Thursday, November 20, 2003
Hot Meal - part 2
I started this story last week - here. Now I’m finishing it. Here.
This time, as he negotiated with the mustachioed cashier, handing over his pre-counted change and taking his meal in its plastic basket, he never stopped staring at the cook. He knew she knew he was there for her. This time he’d made no attempt to hide the fact that he watched her as she made his burrito for him, and he had thought she’d blushed when he smiled at her. She had round cheeks and dark eyes, high brows and lips that looked like candy, and by god, she had hips. As he’d watched her through the wide window into the small kitchen where she was working on his burrito, he’d thought of her hands touching his food and a tingling rush coursed through his legs. Then she had looked at him again when his order was ready; she’d puckered her soft full lips and pressed them to the end of his burrito, her eyes linked across the room to his as she kissed his supper before handing it over to the old grouse at the register.
He was on fire, knowing now that she’d noticed him, was waiting for him to share his feelings with her. He’d intended to wait till she was off work tonight; he’d have walked around the dusty block for as many times as he’d have had to so he could be waiting there when she emerged from that door that night. That was still three hours away. But now something else was happening. She’d kissed his burrito. The thought of it made the heat rise under his skin.
He had so much to tell her, and he knew how. He would communicate with her through the universal language of burritos. Ignoring in advance the outraged scoffs and huffs of the cashier, he took his unusually large burrito to the end of the counter, where he could see her in the kitchen as he consumed her handiwork, and where she could see him too.

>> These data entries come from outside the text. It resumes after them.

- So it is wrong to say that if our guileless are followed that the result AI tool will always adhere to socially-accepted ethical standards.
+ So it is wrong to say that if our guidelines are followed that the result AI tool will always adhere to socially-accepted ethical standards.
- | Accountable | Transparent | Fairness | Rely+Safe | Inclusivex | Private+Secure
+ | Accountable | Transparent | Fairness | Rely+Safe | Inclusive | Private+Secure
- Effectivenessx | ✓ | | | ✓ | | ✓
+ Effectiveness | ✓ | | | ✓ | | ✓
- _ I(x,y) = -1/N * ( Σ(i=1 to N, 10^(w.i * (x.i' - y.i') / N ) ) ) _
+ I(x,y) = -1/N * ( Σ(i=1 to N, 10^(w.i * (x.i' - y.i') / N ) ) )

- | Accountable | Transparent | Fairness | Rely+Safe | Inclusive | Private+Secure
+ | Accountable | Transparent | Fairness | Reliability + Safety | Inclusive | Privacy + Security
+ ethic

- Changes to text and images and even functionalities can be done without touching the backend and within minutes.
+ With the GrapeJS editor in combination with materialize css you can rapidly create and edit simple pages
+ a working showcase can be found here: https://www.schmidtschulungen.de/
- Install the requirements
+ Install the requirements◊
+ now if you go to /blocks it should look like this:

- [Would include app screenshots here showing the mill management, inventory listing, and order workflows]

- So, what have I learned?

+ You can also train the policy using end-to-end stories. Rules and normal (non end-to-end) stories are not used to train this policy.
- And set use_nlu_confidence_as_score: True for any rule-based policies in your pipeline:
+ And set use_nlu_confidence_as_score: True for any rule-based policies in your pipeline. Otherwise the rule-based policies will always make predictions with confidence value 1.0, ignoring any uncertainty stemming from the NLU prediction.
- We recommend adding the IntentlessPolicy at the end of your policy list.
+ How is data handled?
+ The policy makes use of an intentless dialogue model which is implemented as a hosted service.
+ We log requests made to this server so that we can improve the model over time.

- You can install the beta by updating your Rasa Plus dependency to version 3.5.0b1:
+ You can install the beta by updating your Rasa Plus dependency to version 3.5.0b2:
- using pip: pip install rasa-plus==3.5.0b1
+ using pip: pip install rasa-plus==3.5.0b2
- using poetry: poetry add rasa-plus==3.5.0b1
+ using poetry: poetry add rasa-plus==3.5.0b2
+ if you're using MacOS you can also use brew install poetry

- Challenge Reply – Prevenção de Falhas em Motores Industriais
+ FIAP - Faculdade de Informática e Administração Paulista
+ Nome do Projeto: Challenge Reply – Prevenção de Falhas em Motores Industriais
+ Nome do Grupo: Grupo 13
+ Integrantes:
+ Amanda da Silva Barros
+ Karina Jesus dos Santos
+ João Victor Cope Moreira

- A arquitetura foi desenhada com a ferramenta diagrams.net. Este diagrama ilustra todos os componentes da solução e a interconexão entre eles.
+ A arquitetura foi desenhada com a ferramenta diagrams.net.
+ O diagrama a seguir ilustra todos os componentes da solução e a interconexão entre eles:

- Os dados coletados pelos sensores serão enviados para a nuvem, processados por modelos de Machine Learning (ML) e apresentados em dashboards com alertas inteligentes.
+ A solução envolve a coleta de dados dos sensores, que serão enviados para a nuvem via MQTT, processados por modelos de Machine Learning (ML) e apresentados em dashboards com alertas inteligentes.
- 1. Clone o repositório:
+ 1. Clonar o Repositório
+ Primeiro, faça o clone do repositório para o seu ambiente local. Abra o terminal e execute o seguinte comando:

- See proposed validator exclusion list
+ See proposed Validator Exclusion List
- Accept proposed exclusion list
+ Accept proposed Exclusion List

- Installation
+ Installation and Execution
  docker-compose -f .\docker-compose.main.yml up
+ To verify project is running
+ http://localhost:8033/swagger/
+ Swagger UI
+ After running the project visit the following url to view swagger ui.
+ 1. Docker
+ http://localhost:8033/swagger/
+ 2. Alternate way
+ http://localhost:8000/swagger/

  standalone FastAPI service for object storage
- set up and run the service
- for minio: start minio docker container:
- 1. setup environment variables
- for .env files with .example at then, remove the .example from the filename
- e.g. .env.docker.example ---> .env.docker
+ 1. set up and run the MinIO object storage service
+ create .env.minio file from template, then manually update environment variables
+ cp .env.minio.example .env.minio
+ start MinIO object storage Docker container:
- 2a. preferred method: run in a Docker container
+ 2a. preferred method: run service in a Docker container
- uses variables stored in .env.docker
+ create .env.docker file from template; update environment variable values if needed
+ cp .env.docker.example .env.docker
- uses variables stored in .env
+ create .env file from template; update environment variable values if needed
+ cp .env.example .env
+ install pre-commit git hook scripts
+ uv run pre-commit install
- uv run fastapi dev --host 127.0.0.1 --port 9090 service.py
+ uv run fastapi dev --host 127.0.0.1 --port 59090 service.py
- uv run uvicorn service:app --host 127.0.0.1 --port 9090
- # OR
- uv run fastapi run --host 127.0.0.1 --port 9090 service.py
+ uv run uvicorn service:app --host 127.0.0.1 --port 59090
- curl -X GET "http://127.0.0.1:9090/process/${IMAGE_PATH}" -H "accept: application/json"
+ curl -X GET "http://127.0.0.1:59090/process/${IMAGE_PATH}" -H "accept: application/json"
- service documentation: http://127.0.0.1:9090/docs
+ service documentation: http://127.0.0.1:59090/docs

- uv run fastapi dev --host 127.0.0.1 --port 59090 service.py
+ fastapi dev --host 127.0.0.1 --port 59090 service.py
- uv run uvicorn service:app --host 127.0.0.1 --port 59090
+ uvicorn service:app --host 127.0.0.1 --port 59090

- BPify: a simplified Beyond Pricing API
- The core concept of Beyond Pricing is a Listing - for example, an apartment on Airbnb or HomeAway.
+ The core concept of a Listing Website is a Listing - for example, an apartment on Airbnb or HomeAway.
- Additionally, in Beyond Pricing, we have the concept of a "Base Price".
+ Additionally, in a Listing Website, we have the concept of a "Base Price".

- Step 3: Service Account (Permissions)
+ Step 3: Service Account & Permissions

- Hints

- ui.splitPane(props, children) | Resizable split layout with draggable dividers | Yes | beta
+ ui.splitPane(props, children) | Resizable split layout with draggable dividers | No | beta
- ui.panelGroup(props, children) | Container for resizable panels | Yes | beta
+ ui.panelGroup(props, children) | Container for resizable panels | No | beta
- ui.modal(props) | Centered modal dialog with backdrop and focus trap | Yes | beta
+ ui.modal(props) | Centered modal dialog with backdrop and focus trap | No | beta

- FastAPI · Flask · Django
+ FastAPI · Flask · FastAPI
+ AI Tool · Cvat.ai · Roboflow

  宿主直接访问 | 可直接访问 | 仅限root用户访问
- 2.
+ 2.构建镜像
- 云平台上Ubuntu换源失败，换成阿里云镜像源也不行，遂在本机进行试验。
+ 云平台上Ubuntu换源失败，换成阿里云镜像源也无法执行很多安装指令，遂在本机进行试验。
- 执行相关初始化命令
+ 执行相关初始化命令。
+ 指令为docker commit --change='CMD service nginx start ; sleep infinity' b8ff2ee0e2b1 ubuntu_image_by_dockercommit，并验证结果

She was watching him as he took his place for the first time, not at the second left table, but at the end of the counter, right across from the kitchen. He turned his tall stool to face her, lifted the huge burrito in both hands and raised it to his lips; he kissed it where she had kissed it and then licked his lips gently, thoughtfully. The burrito was so firm and warm, so powerful, yet comforting - he laid it against his cheek, rolled it along the line of his jaw, cradled it in the hollow of his throat, savoring its enormity and fullness and heat. Holding it out then in front of his mouth, he confirmed that she was watching with a sly glance to the side - she was - and then let the tip of his tongue slip between his lips. He ran his tongue along the edge of the foil that ran up the length of the burrito, then used his teeth and tongue and lips to uncrimp one end of the silvery sheath she’d created for him. Taking the edge of the foil in his teeth he slowly turned the burrito and tore off the first six or eight inches of wrapper. He dropped the spiral of foil to the basket and pressed the soft bulging side of the hot burrito against his cheek, losing himself in the sensatation, the tortilla fleshy and pliant against his skin.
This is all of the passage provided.